Go through the material and copy every line in which "title" appears.

* DATASET ENTRIES

►

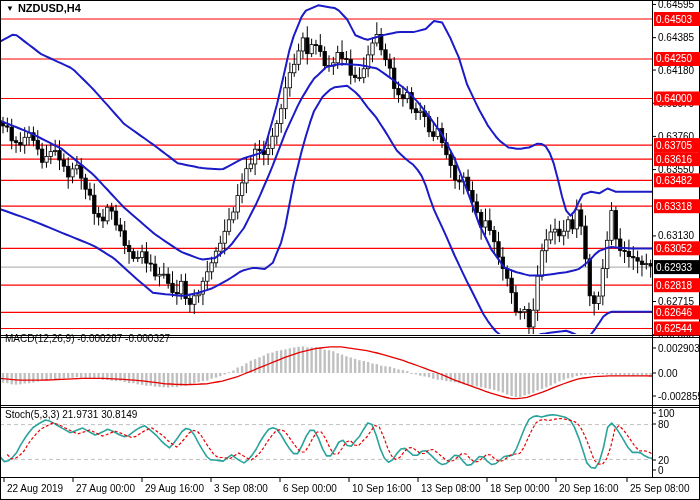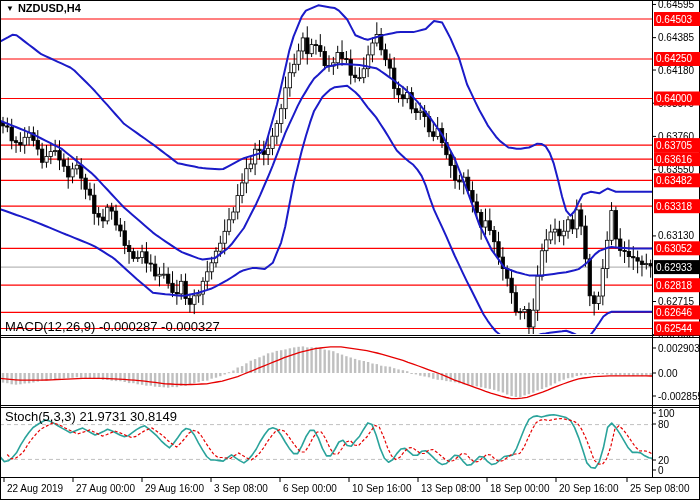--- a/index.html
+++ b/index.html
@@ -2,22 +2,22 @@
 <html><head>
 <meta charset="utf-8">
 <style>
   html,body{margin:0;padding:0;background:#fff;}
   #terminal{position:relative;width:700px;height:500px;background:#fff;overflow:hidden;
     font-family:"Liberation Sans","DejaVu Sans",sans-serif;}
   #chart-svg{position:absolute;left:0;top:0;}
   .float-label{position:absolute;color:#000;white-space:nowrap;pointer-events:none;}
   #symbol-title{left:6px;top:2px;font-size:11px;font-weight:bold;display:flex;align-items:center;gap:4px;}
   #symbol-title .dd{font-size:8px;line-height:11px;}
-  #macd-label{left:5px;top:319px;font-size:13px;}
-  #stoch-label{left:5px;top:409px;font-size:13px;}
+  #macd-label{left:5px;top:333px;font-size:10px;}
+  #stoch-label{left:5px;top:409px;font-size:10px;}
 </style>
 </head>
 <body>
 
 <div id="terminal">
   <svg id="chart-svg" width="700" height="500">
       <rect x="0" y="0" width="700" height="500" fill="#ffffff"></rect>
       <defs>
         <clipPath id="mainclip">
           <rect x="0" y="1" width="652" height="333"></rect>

◄

* RESPONSE TO THE EXERCISE
   #symbol-title{left:6px;top:2px;font-size:11px;font-weight:bold;display:flex;align-items:center;gap:4px;}
   #symbol-title .dd{font-size:8px;line-height:11px;}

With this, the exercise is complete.